Exercise instructions:
Could you restate the entries below word for word and leave the images out?

>>>>

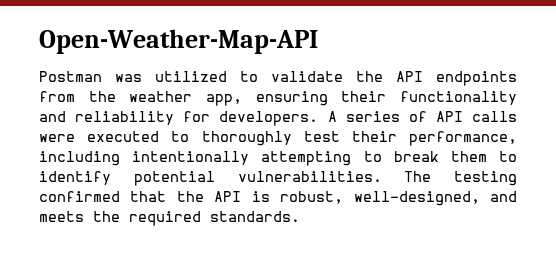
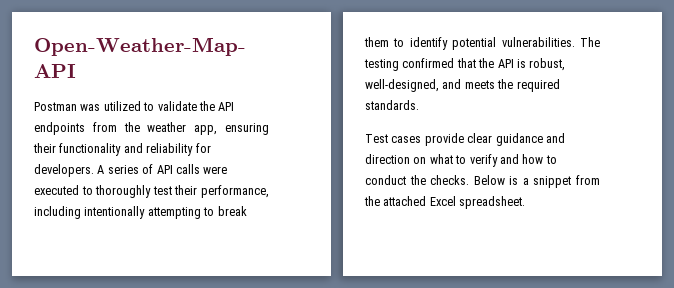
+ Test cases provide clear guidance and direction on what to verify and how to conduct the checks. Below is a snippet from the attached Excel spreadsheet.

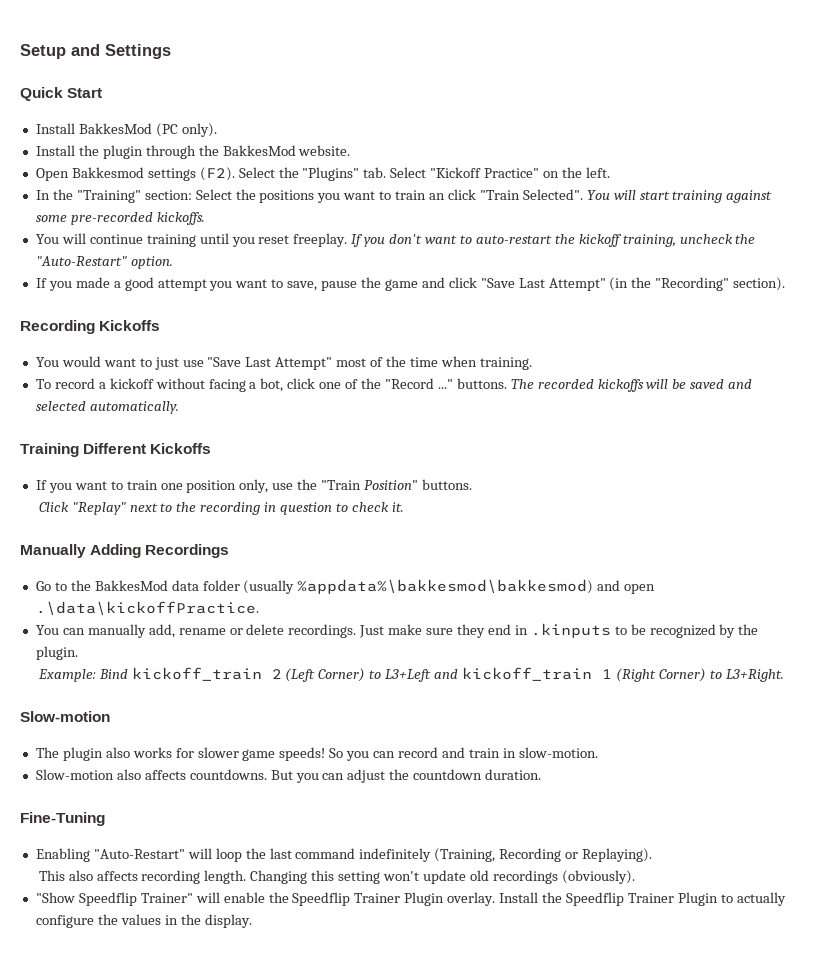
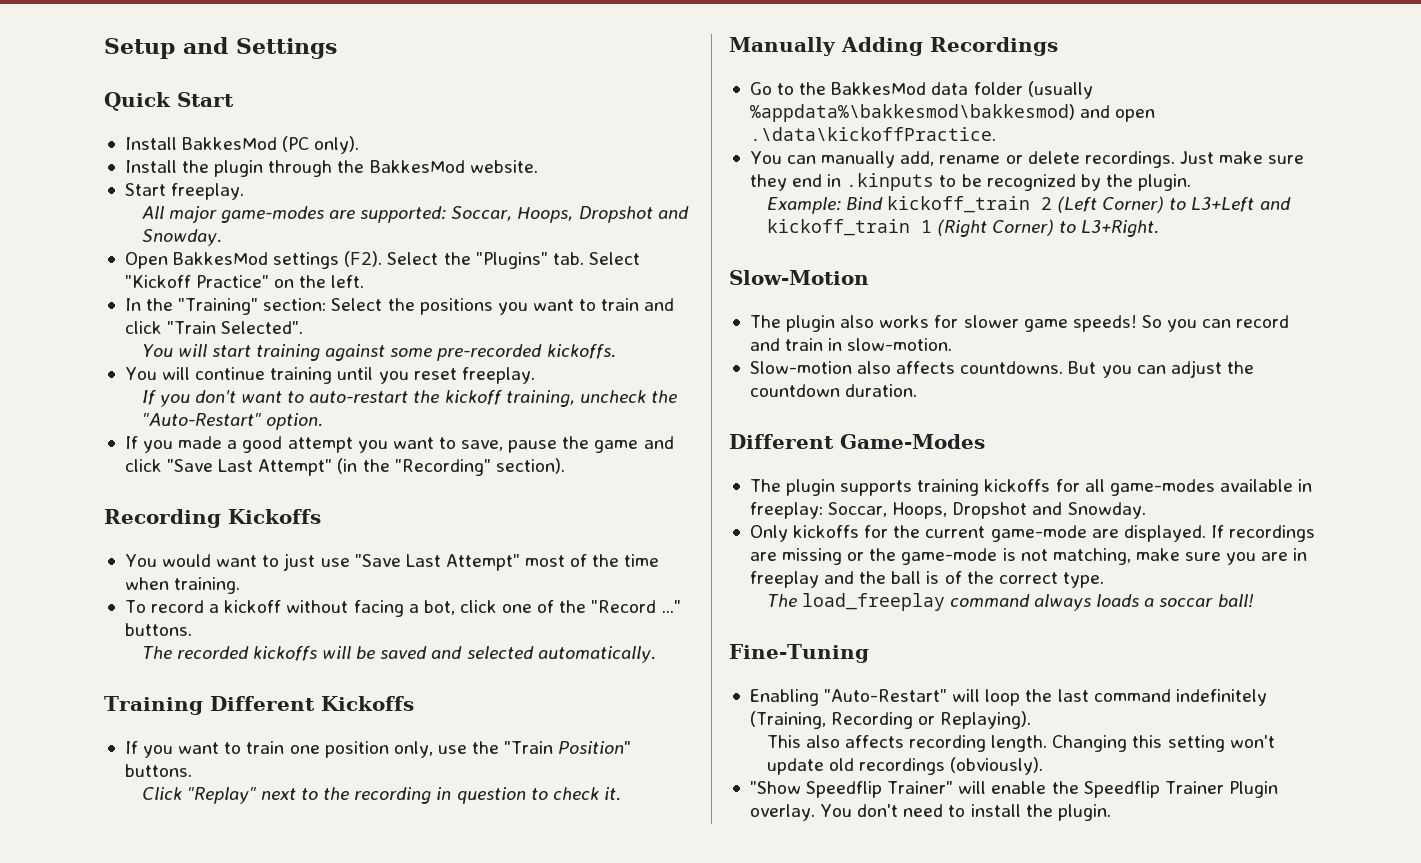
+ Start freeplay.
+ All major game-modes are supported: Soccar, Hoops, Dropshot and Snowday.
- Open Bakkesmod settings (F2). Select the "Plugins" tab. Select "Kickoff Practice" on the left.
+ Open BakkesMod settings (F2). Select the "Plugins" tab. Select "Kickoff Practice" on the left.
- In the "Training" section: Select the positions you want to train an click "Train Selected". You will start training against some pre-recorded kickoffs.
+ In the "Training" section: Select the positions you want to train and click "Train Selected".
+ You will start training against some pre-recorded kickoffs.
- You will continue training until you reset freeplay. If you don't want to auto-restart the kickoff training, uncheck the "Auto-Restart" option.
+ You will continue training until you reset freeplay.
+ If you don't want to auto-restart the kickoff training, uncheck the "Auto-Restart" option.
- To record a kickoff without facing a bot, click one of the "Record ..." buttons. The recorded kickoffs will be saved and selected automatically.
+ To record a kickoff without facing a bot, click one of the "Record ..." buttons.
+ The recorded kickoffs will be saved and selected automatically.
  Example: Bind kickoff_train 2 (Left Corner) to L3+Left and kickoff_train 1 (Right Corner) to L3+Right.
- Slow-motion
+ Slow-Motion
+ Different Game-Modes
+ The plugin supports training kickoffs for all game-modes available in freeplay: Soccar, Hoops, Dropshot and Snowday.
+ Only kickoffs for the current game-mode are displayed. If recordings are missing or the game-mode is not matching, make sure you are in freeplay and the ball is of the correct type.
+ The load_freeplay command always loads a soccar ball!
- Install the Speedflip Trainer Plugin to actually configure the values in the display.
+ You don't need to install the plugin.

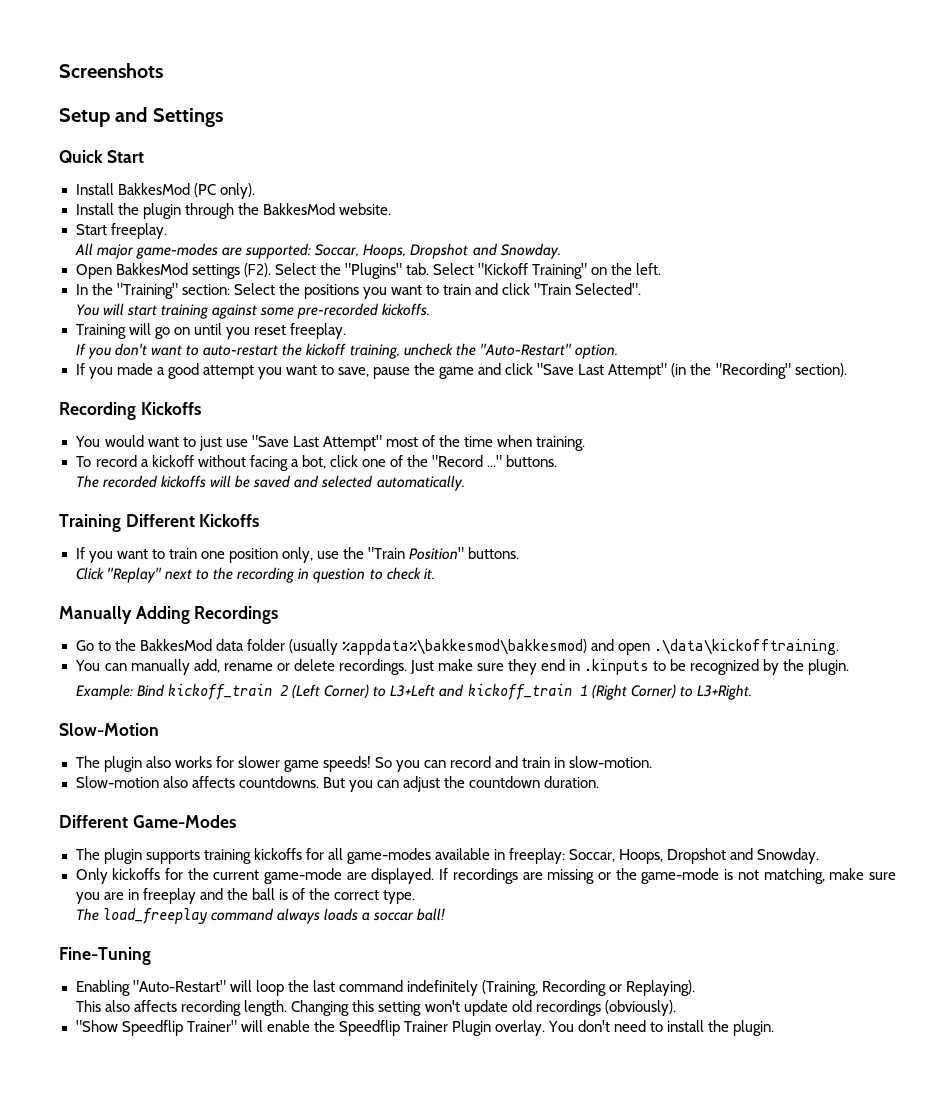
+ Screenshots
- Open BakkesMod settings (F2). Select the "Plugins" tab. Select "Kickoff Practice" on the left.
+ Open BakkesMod settings (F2). Select the "Plugins" tab. Select "Kickoff Training" on the left.
- You will continue training until you reset freeplay.
+ Training will go on until you reset freeplay.
- Go to the BakkesMod data folder (usually %appdata%\bakkesmod\bakkesmod) and open .\data\kickoffPractice.
+ Go to the BakkesMod data folder (usually %appdata%\bakkesmod\bakkesmod) and open .\data\kickofftraining.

<<<<

Written answer:
+ Test cases provide clear guidance and direction on what to verify and how to conduct the checks. Below is a snippet from the attached Excel spreadsheet.

+ Start freeplay.
+ All major game-modes are supported: Soccar, Hoops, Dropshot and Snowday.
- Open Bakkesmod settings (F2). Select the "Plugins" tab. Select "Kickoff Practice" on the left.
+ Open BakkesMod settings (F2). Select the "Plugins" tab. Select "Kickoff Practice" on the left.
- In the "Training" section: Select the positions you want to train an click "Train Selected". You will start training against some pre-recorded kickoffs.
+ In the "Training" section: Select the positions you want to train and click "Train Selected".
+ You will start training against some pre-recorded kickoffs.
- You will continue training until you reset freeplay. If you don't want to auto-restart the kickoff training, uncheck the "Auto-Restart" option.
+ You will continue training until you reset freeplay.
+ If you don't want to auto-restart the kickoff training, uncheck the "Auto-Restart" option.
- To record a kickoff without facing a bot, click one of the "Record ..." buttons. The recorded kickoffs will be saved and selected automatically.
+ To record a kickoff without facing a bot, click one of the "Record ..." buttons.
+ The recorded kickoffs will be saved and selected automatically.
  Example: Bind kickoff_train 2 (Left Corner) to L3+Left and kickoff_train 1 (Right Corner) to L3+Right.
- Slow-motion
+ Slow-Motion
+ Different Game-Modes
+ The plugin supports training kickoffs for all game-modes available in freeplay: Soccar, Hoops, Dropshot and Snowday.
+ Only kickoffs for the current game-mode are displayed. If recordings are missing or the game-mode is not matching, make sure you are in freeplay and the ball is of the correct type.
+ The load_freeplay command always loads a soccar ball!
- Install the Speedflip Trainer Plugin to actually configure the values in the display.
+ You don't need to install the plugin.

+ Screenshots
- Open BakkesMod settings (F2). Select the "Plugins" tab. Select "Kickoff Practice" on the left.
+ Open BakkesMod settings (F2). Select the "Plugins" tab. Select "Kickoff Training" on the left.
- You will continue training until you reset freeplay.
+ Training will go on until you reset freeplay.
- Go to the BakkesMod data folder (usually %appdata%\bakkesmod\bakkesmod) and open .\data\kickoffPractice.
+ Go to the BakkesMod data folder (usually %appdata%\bakkesmod\bakkesmod) and open .\data\kickofftraining.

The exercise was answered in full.